**Aim of the task**
Search term "location": copy each line of the records that contains it.

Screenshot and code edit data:
☆ ☆ ☆ ☆

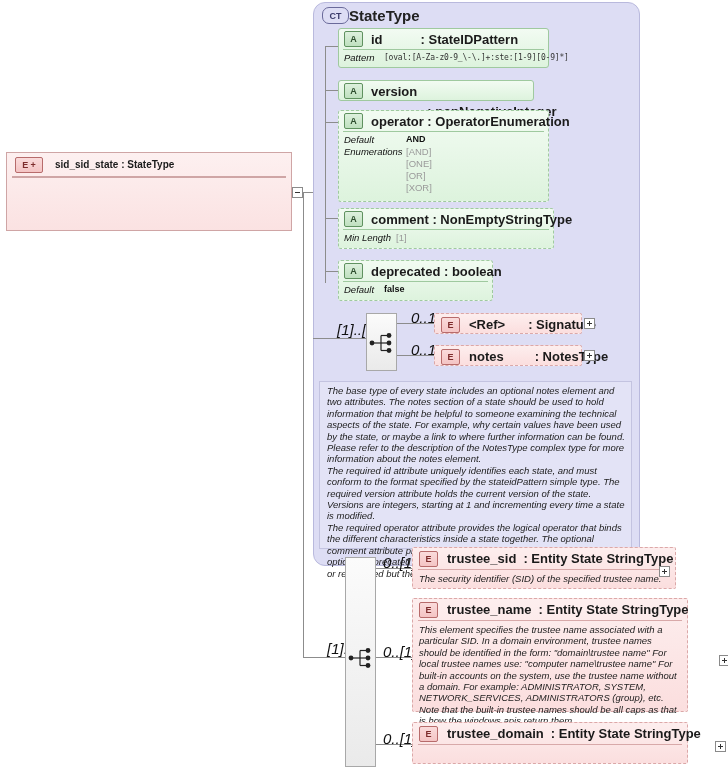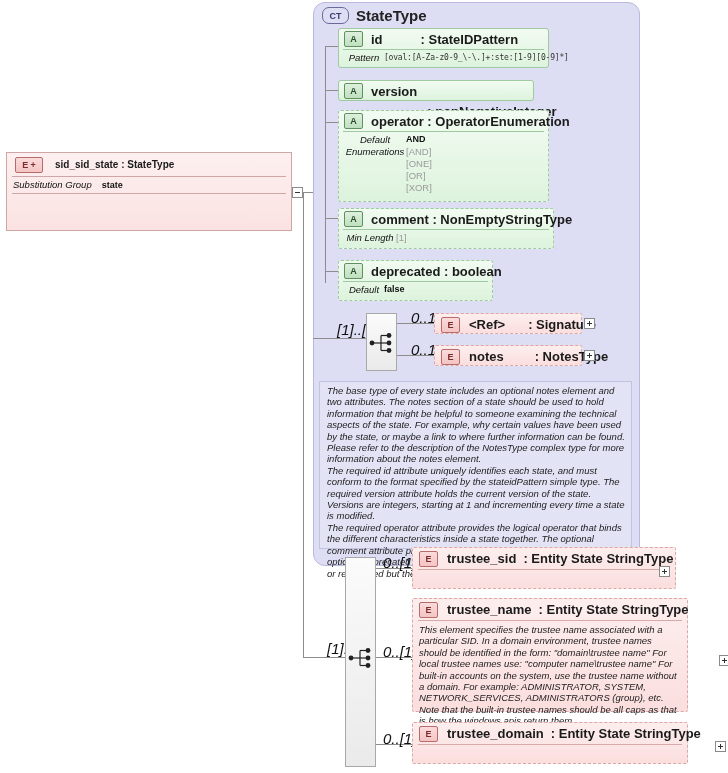--- a/index.html
+++ b/index.html
@@ -28,21 +28,20 @@
   
   .ct-box {
     background: #ddddf4;
     border: 1px solid #b9b9dd;
     border-radius: 12px;
   }
   .ct-header {
     position: absolute;
     left: 8px; top: 4px;
     display: flex;
-    gap: 7px;
   }
   .ct-badge {
     width: 25px; height: 15px;
     border: 1px solid #6a6a9a;
     border-radius: 7px;
     background: #ddddf4;
     font-size: 9px;
     font-weight: bold;
     color: #3a3a6a;
     display: flex;
@@ -93,21 +92,20 @@
   .facet-sep {
     border-top: 1px solid #9fc99f;
     margin: 0 4px;
   }
   .facet-rows { padding: 2px 4px 3px 5px; }
   .facet-row {
     display: flex;
     align-items: flex-start;
     line-height: 11px;
     margin-bottom: 1px;
-    text-align: center;
   }
   .facet-label {
     font-style: italic;
     font-size: 9.5px;
     color: #111;
     min-width: 62px;
     white-space: nowrap;
   }
   .facet-val {
     font-size: 9px;
@@ -386,24 +384,20 @@
 
   <div class="abs root-el" style="left:6px; top:152px; width:286px; height:79px;">
     <div class="el-head" style="height:23px; padding-left:8px; gap:12px;">
       <div class="e-badge plus">
         <span>E</span>
           <span style="margin-left:2px;">+</span>
       </div>
       <span class="node-title" style="font-size:10px;">sid_sid_state : StateType</span>
     </div>
     <div class="e-sep" style="border-color:#cfa5a5;"></div>
-    <div class="sg-row">
-      <span class="sg-label">Substitution Group</span>
-      <span class="sg-val">state</span>
-    </div>
     <div class="e-sep" style="border-color:#cfa5a5;"></div>
   </div>
 
   <div class="toggle" style="left:292px; top:187px;"></div>
 
   <div class="line-h" style="left:303px; top:192px; width:10px;"></div>
   <div class="line-v" style="left:303px; top:192px; height:465px;"></div>
   <div class="line-h" style="left:303px; top:657px; width:53px;"></div>
   <div class="card" style="left:327px; top:640px;">[1]..[1]</div>
 
@@ -428,20 +422,21 @@
   <div class="card" style="left:383px; top:643px;">0..[1]</div>
   <div class="card" style="left:383px; top:730px;">0..[1]</div>
 
   <div class="abs el-node" style="left:412px; top:547px; width:264px; height:42px;">
     <div class="el-head">
       <div class="e-badge">E</div>
       <span class="node-title">trustee_sid</span>
       <span class="node-title" style="margin-left:-2px;">: Entity State StringType</span>
     </div>
     <div class="e-sep"></div>
+    <div class="doc-text" style="padding-top:3px;">The security identifier (SID) of the specified trustee name.</div>
   </div>
   <div class="toggle plus" style="left:659px; top:566px;"></div>
 
   <div class="abs el-node" style="left:412px; top:598px; width:276px; height:114px;">
     <div class="el-head">
       <div class="e-badge">E</div>
       <span class="node-title">trustee_name</span>
       <span class="node-title" style="margin-left:-2px;">: Entity State StringType</span>
     </div>
     <div class="e-sep"></div>

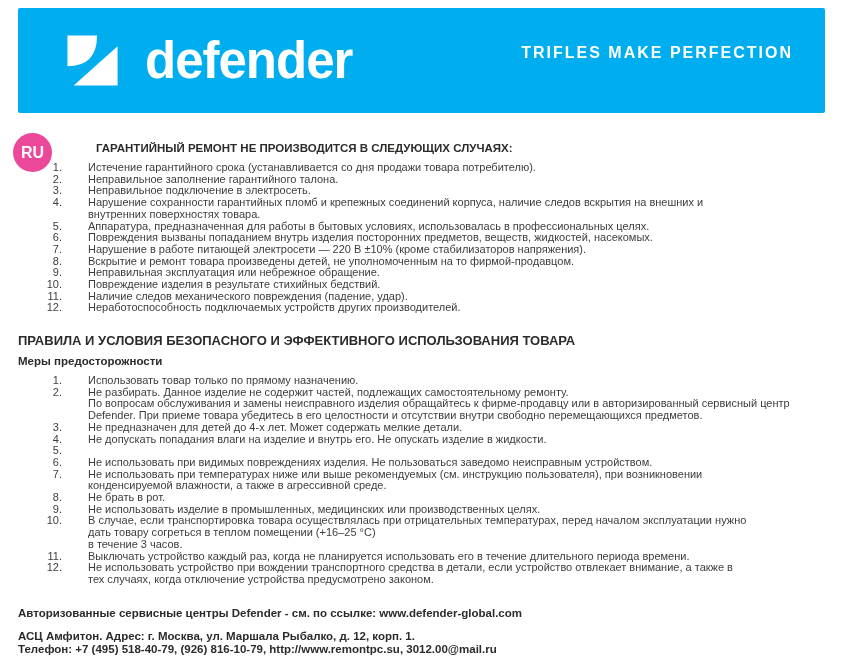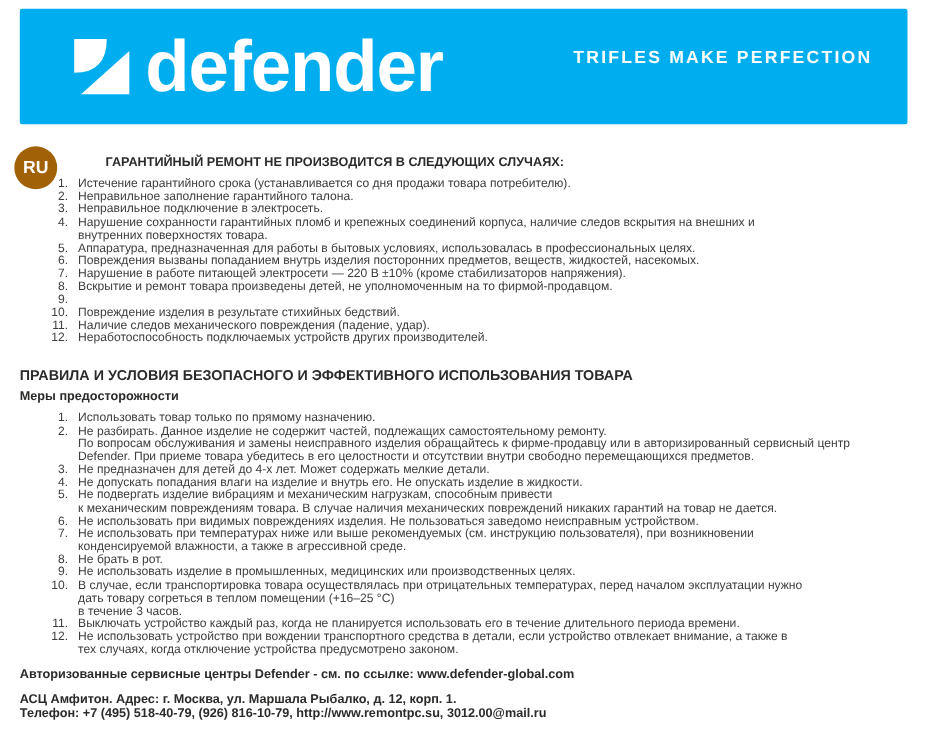--- a/index.html
+++ b/index.html
@@ -13,32 +13,32 @@
   
   .banner {
     position:absolute; left:18px; top:8px; width:807px; height:105px;
     background:#00AEEF; border-radius:2px;
   }
   .logo {
     position:absolute; left:46px; top:24px; display:flex; align-items:flex-start;
   }
   .logo-mark { width:57px; height:57px; display:block; }
   .wordmark {
-    margin-left:11px; color:#ffffff; font-weight:bold; font-size:66px; line-height:57px;
+    margin-left:24px; color:#ffffff; font-weight:bold; font-size:51px; line-height:57px;
     letter-spacing:-1px;
   }
   .tagline {
     position:absolute; right:32px; top:36px; color:#ffffff; font-weight:bold;
     font-size:16px; letter-spacing:2px;
   }
 
   
   .ru-badge {
     position:absolute; left:13px; top:133px; width:39px; height:39px; border-radius:50%;
-    background:#a16207; color:#ffffff; font-weight:bold; font-size:16px;
+    background:#ec4899; color:#ffffff; font-weight:bold; font-size:16px;
     display:flex; align-items:center; justify-content:center;
   }
 
   
   .warranty-heading {
     position:absolute; left:60px; top:142px; font-size:11.5px; font-weight:bold; color:#2b2b2a;padding-left:36px;
   }
   .rules-heading {
     position:absolute; left:18px; top:333px; font-size:13px; font-weight:bold; color:#2b2b2a;
   }
@@ -48,21 +48,21 @@
 
   
   .list {
     position:absolute; left:0; width:844px; list-style:none;
     font-size:11px; line-height:11.7px; color:#3d3d3c;
   }
   .list1 { top:162px; }
   .list2 { top:375px; }
   .item { display:flex; }
   .num { flex:0 0 62px; text-align:right; }
-  .txt { margin-left:9px; white-space:pre-line; }
+  .txt { margin-left:26px; white-space:pre-line; }
 
   
   .footer { position:absolute; left:18px; top:607px; width:810px; }
   .footer-line { font-size:11.5px; font-weight:bold; color:#2b2b2a; line-height:13px; }
   .footer-line.service { margin-bottom:10px; }
 </style>
 </head>
 <body>
 
 <div class="page">
@@ -113,20 +113,21 @@
     <li class="item">
         <span class="num">7.</span>
         <span class="txt">Нарушение в работе питающей электросети — 220 В ±10% (кроме стабилизаторов напряжения).</span>
       </li>
     <li class="item">
         <span class="num">8.</span>
         <span class="txt">Вскрытие и ремонт товара произведены детей, не уполномоченным на то фирмой-продавцом.</span>
       </li>
     <li class="item">
         <span class="num">9.</span>
+        <span class="txt">Неправильная эксплуатация или небрежное обращение.</span>
       </li>
     <li class="item">
         <span class="num">10.</span>
         <span class="txt">Повреждение изделия в результате стихийных бедствий.</span>
       </li>
     <li class="item">
         <span class="num">11.</span>
         <span class="txt">Наличие следов механического повреждения (падение, удар).</span>
       </li>
     <li class="item">
@@ -152,22 +153,20 @@
     <li class="item">
         <span class="num">3.</span>
         <span class="txt">Не предназначен для детей до 4-х лет. Может содержать мелкие детали.</span>
       </li>
     <li class="item">
         <span class="num">4.</span>
         <span class="txt">Не допускать попадания влаги на изделие и внутрь его. Не опускать изделие в жидкости.</span>
       </li>
     <li class="item">
         <span class="num">5.</span>
-        <span class="txt">Не подвергать изделие вибрациям и механическим нагрузкам, способным привести
-к механическим повреждениям товара. В случае наличия механических повреждений никаких гарантий на товар не дается.</span>
       </li>
     <li class="item">
         <span class="num">6.</span>
         <span class="txt">Не использовать при видимых повреждениях изделия. Не пользоваться заведомо неисправным устройством.</span>
       </li>
     <li class="item">
         <span class="num">7.</span>
         <span class="txt">Не использовать при температурах ниже или выше рекомендуемых (см. инструкцию пользователя), при возникновении
 конденсируемой влажности, а также в агрессивной среде.</span>
       </li>

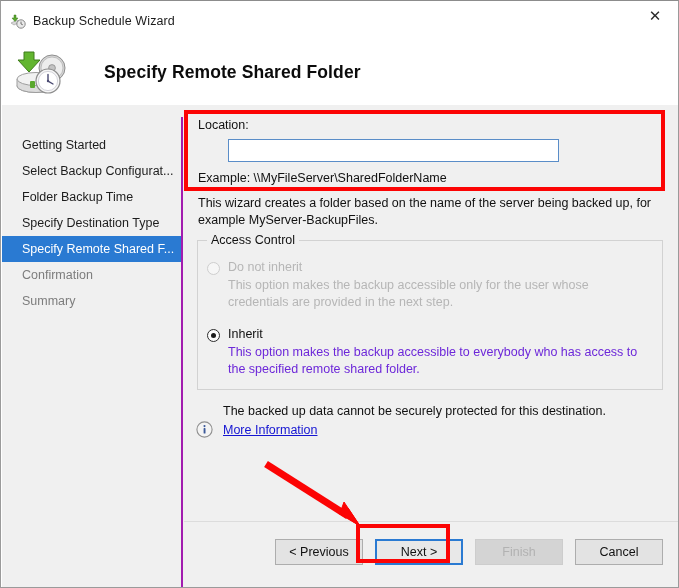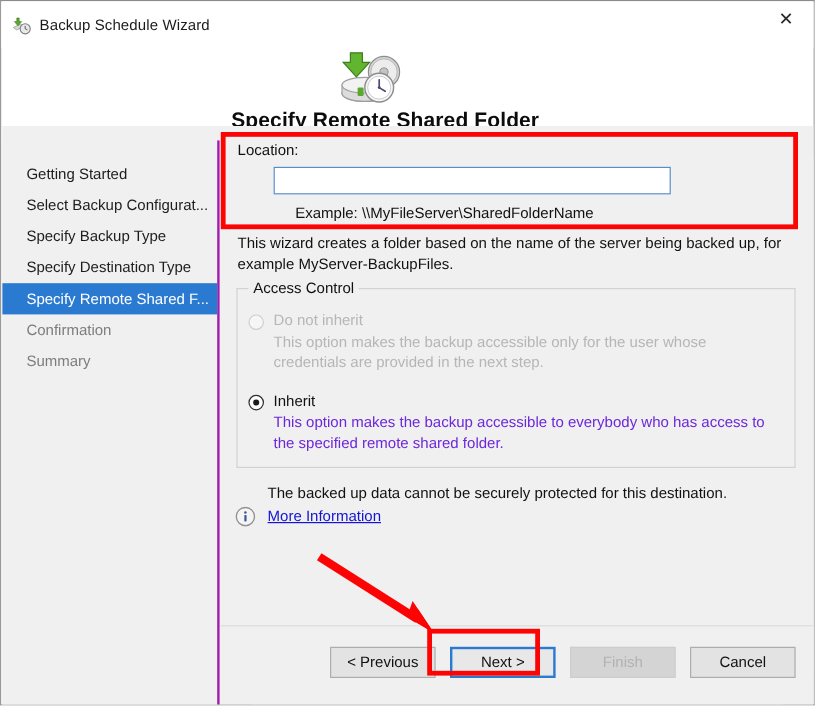--- a/index.html
+++ b/index.html
@@ -49,21 +49,21 @@
     font-size: 15px; color: #2b2b2b;
     font-family: "DejaVu Sans", sans-serif;
     line-height: 1;
   }
 
   
   #header {
     position: absolute; left: 1px; top: 39px;
     width: 624px; height: 65px;
     background: #ffffff;
-    display: flex; align-items: center; flex-direction: column;
+    display: flex; align-items: center;
   }
   #header-icon {
     width: 62px; height: 50px;
     margin-left: 12px; margin-right: 14px;
     position: relative; flex: none;
   }
   #header-title {
     font-size: 17.5px; font-weight: bold;
     color: #0c0c0c; letter-spacing: .1px;
     margin-left: 14px;
@@ -125,21 +125,20 @@
     background: #ffffff;
     font-family: "Liberation Sans", sans-serif;
     font-size: 12.5px;
     color: #111;
     padding: 0 4px;
     outline: none;
   }
   #location-example {
     font-size: 12.5px; color: #111;
     margin-top: 9px;
-    margin-left: 48px;
   }
 
   
   #anno-location-box {
     position: absolute;
     left: 183px; top: 109px;
     width: 481px; height: 81px;
     border: 4px solid #fc0404;
     pointer-events: none;
     z-index: 40;
@@ -313,21 +312,21 @@
   <div id="body">
 
     <div id="sidebar">
       <div class="nav-item">
         <span>Getting Started</span>
       </div>
       <div class="nav-item">
         <span>Select Backup Configurat...</span>
       </div>
       <div class="nav-item">
-        <span>Specify Backup Type</span>
+        <span>Folder Backup Time</span>
       </div>
       <div class="nav-item">
         <span>Specify Destination Type</span>
       </div>
       <div class="nav-item selected">
         <span>Specify Remote Shared F...</span>
       </div>
       <div class="nav-item dim">
         <span>Confirmation</span>
       </div>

☆ ☆ ☆ ☆

**Response for this exercise**
   #location-example {
   #anno-location-box {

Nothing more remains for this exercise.